(Records from a collection)
- - -

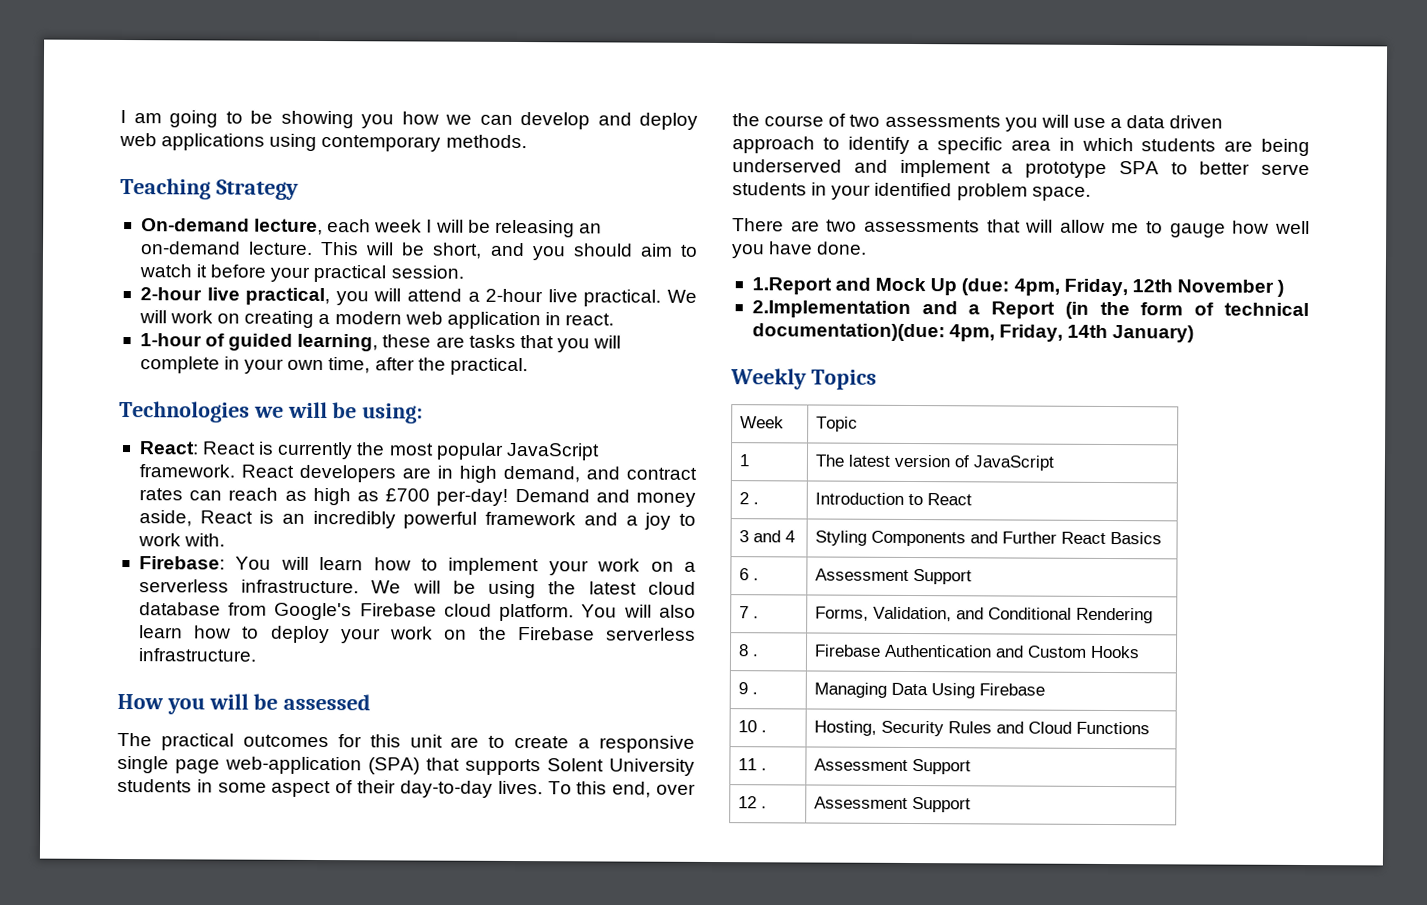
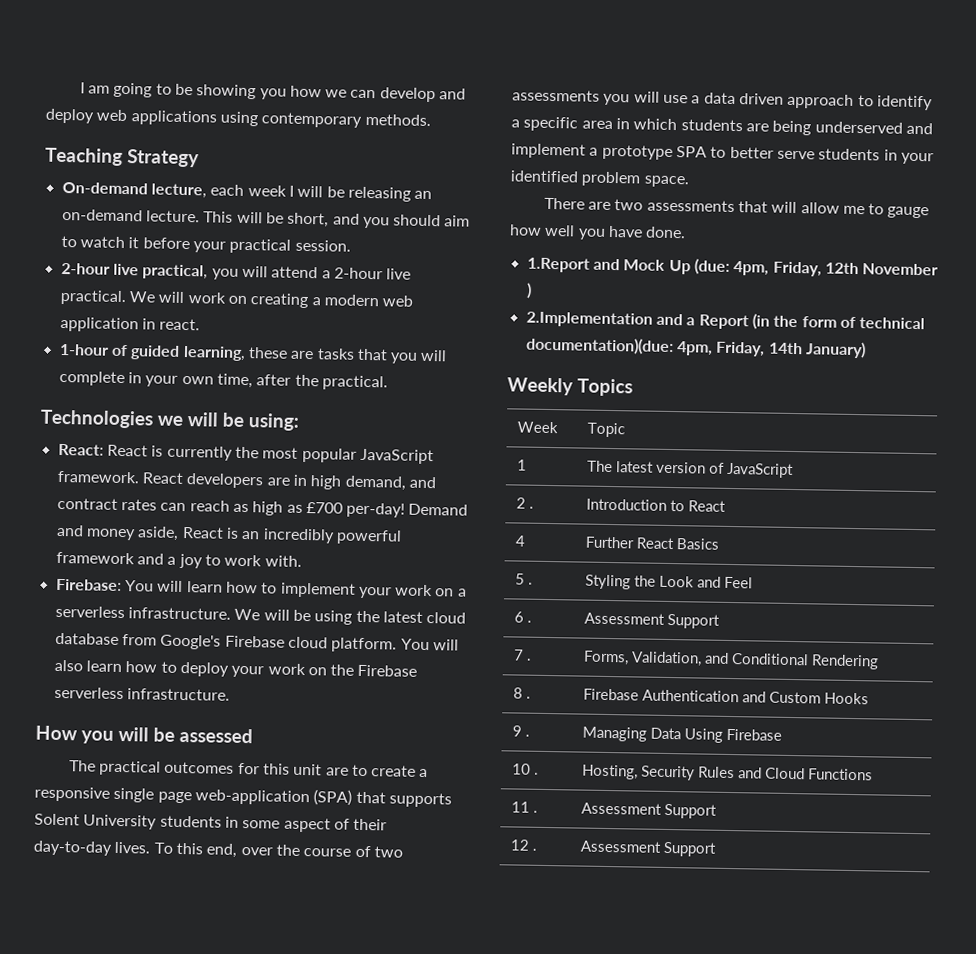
[739,530,782,543] 3 and -> (727, 506) none
[815,530,999,547] Styling Components and -> (527, 541) none
(1163, 538) none -> [515,573,534,585] [585,574,754,590] // 5 . | Styling the Look and Feel

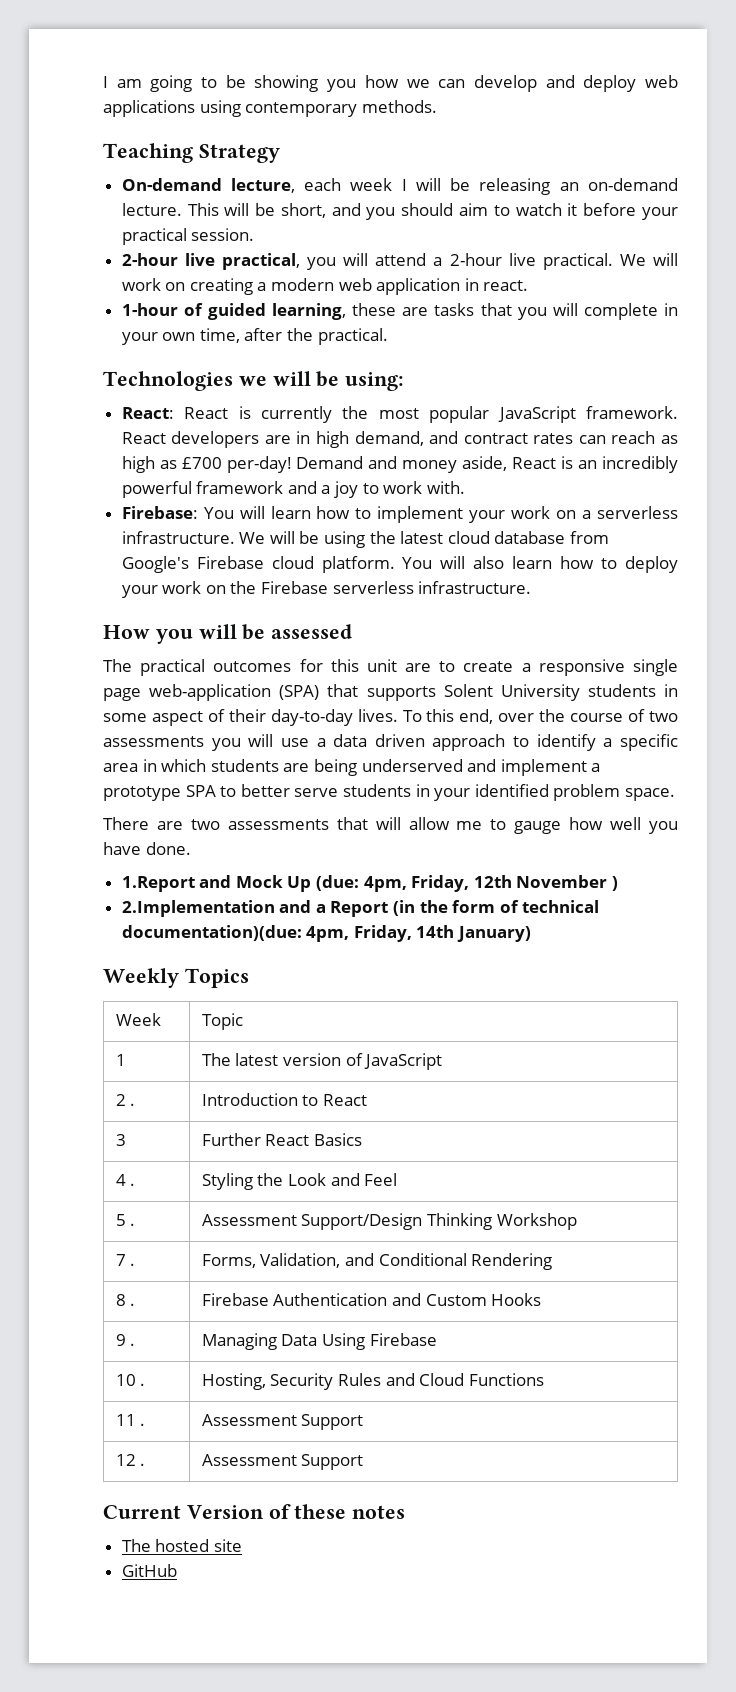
[515,535,527,547] 4 -> [115,1134,126,1146] 3
[515,573,526,585] 5 -> [115,1174,126,1186] 4
[514,611,533,623] [584,612,721,629] 6 . | Assessment Support -> [115,1214,136,1226] [201,1213,577,1230] 5 . | Assessment Support/Design Thinking Workshop
(718, 849) none -> [103,1504,406,1519] [121,1539,242,1552] [121,1564,177,1577] // Current Version of these notes // The hosted site // GitHub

- - -

**Work instruction:**
Please reproduce each entry above word for word and keep the pictures out of the copy.

**Task solution:**
[739,530,782,543] 3 and -> (727, 506) none
[815,530,999,547] Styling Components and -> (527, 541) none
(1163, 538) none -> [515,573,534,585] [585,574,754,590] // 5 . | Styling the Look and Feel

[515,535,527,547] 4 -> [115,1134,126,1146] 3
[515,573,526,585] 5 -> [115,1174,126,1186] 4
[514,611,533,623] [584,612,721,629] 6 . | Assessment Support -> [115,1214,136,1226] [201,1213,577,1230] 5 . | Assessment Support/Design Thinking Workshop
(718, 849) none -> [103,1504,406,1519] [121,1539,242,1552] [121,1564,177,1577] // Current Version of these notes // The hosted site // GitHub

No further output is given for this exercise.